Wednesday, March 21, 2007

A Track You Need to Bump Before You Die (Vol. I)

N.Y. State of Mind by Nas

"Straight out of the fuckin' dungeons of rap, where fake niggas don't make it back, I don't know how to start this shit"

The ironic opening words of Nas' seminal debut album, Illmatic. Nas then proceeds to murder a beautifully grungy DJ Premier beat with lyrical genius, thus a classic track is born.

Literary Style

"Rappers are monkey flippin'/
to the funky rhythm/
i be kickin'/"

Nas develops the street anthem with multi-internal-rhymed verses, using two or more matching assonance sounds per line, placed in a perfect form and complementary to the beat. His flow never stumbles and his consistency is impeccable. Nas' talent can even be compared with such greats as Rakim and Kool G Rap. In the 70's to the late 80's (and some in the 90's thanks to acts like Nice & Smooth), rap artists' rhyme schemes were bland and repetitive. In most cases, rappers would just write their verses and only after they were done would they would go back and make the end of each line rhyme, which didn't develop an overall essence of flow in the song. Nevertheless, this ended when Rakim picked up a pen, and by being more attentive to where rhymes should be placed and how to utilize syllables to a T, the God MC revolutionized the game, leaving the users of that past technique to be seen as novelty acts. Nas uses Rakim's great tools to create a truly poetic song. His flow is so fluid that most of the time his rhyme-switching is unnoticeable:

" Bulletholes left in my peepholes/
I'm suited up in street clothes/
Hand me a nine and I'll defeat foes/
Y'all know my steelo with or without the airplay/
I keep some E&J, sittin bent up in the stairway/"

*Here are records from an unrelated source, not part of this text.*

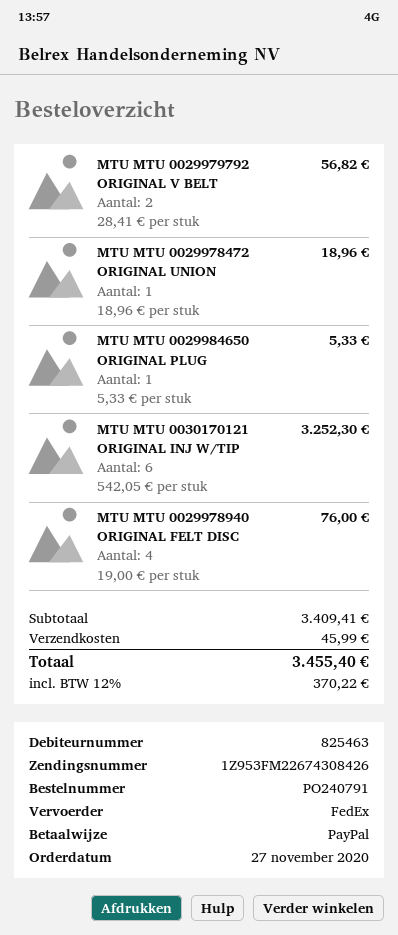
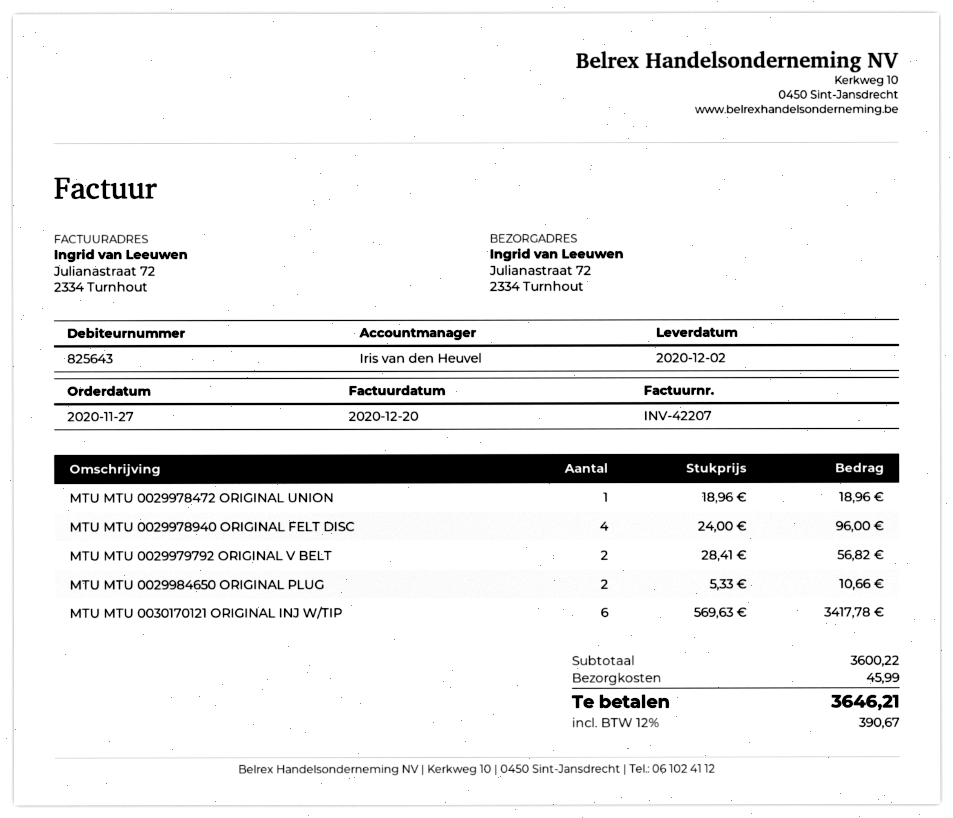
customer number: 825463 -> 825643
MTU MTU 0029984650 ORIGINAL PLUG: 1 x 5.33 = 5.33 -> 2 x 5.33 = 10.66
MTU MTU 0030170121 ORIGINAL INJ W/TIP: 6 x 542.05 = 3252.30 -> 6 x 569.63 = 3417.78
MTU MTU 0029978940 ORIGINAL FELT DISC: 4 x 19.00 = 76.00 -> 4 x 24.00 = 96.00
subtotal: 3409.41 -> 3600.22
tax: 12% = 370.22 -> 12% = 390.67
total: 3455.40 -> 3646.21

Nas also tightly packs each bar with as many rhymes as he can while still developing the song's meaning:

It's like the game ain't the same/
Got younger nig
gaz pullin the triggers bringing fame to they name/
and cl
aim some corners, crews without guns are goners/
In broad daylight, stickup kids, they r
un up on us/”

His talent is unbelievable, but what separates Nas with the rest of Rakim's followers is his lyrical content.

Lyrical Content

"It drops deep, as it does in my breath/
I never sleep, 'cus sleep is the cousin of death/"

This line acts as the “N.Y. State of Mind”'s refrain, repeated at the end of both verses. Its morbid yet harshly truthful meaning symbolizes the essence of the song's message: the life of a hoodlum in New York is never-ending and pain-staking. With great storytelling talent, Nas depicts a man trying to make it in the ghetto, though gun fights, weight-pushing, and robberies. He builds the character in the first half of the first verse, saying he is
“like Scarface sniffin' cocaine/ Holdin' a M-16, see with the pen I'm extreme/” and that everday he is “on the corner bettin' grands with the celo champs/ Laughin' at baseheads, trynna sell some broken amps”. Then, Nasty delves into a story of a gun-fight where his gun jams. Continuing, Nas explains that the game isn't like it used to be because today we “Got younger niggaz pullin the triggers bringing fame to they name”, a notion that unfortunately becomes remains true by each passing year. Nas' lyrics were and still are on a completey different level as his contemporaries and succesors, and he personifies an true MC, boasting that:

"I'm takin' rappers to a new plateau/
Through rap slow/
My rhymin' is a vitamin/
Held without a capsule/"

His wit accompanies the song's deep message, with tricky lines like "Bullet holes up in my peepholes" and "Give me a Smith & Wesson, I'll have a niggas undressin'". Nas says he has “got so many rhymes I don't think I'm too sane", showing he can hit the listener with a myriad of rhymes thick with tales and metaphors and still joke around about it. Nasir Jones, a true thug-poet, lays down the foundation of his incredible album with his first track, but not without the help of Hip hop greatest producer.


One thing that I have learned as a Hip hop enthusiast is that you can never go wrong with Premo beat, and NY State of Mind is a perfect example. With the eerie piano loop, the classic breakbeat, the perfect use of Donald Byrd's Flight Time, one cannot deny DJ Premier's production skills. The beat captures the dark and dangerous life of a kid trying to make it for himself in the streets. The loop doesn't stop, until Nas exclaims:

"The smooth criminal on beat breaks/
Never put me in your box if your shit eats tapes/"

Premo can accompany Nas like no other producer can, and although Nas and DJ Premier have yet to make a full collaboration album (still waiting on that), every track that the two do together is golden. Rakim's voice graces the track's chorus, which is almost like the passing of the MC torch. The song ends with a sample of Nas saying "Nasty Nas", sampled from his first rapping appearance (Live @ the Barbecue), and Premier cuts it lovely as the beat fades away. NY State of Mind is undoubtedly my favorite song, and it is definitely one you have to hear before you die!

1 comment:

angrycitizen said...

great post. One can sit and dissect Nas and Rakim lyrics from now until the end of time.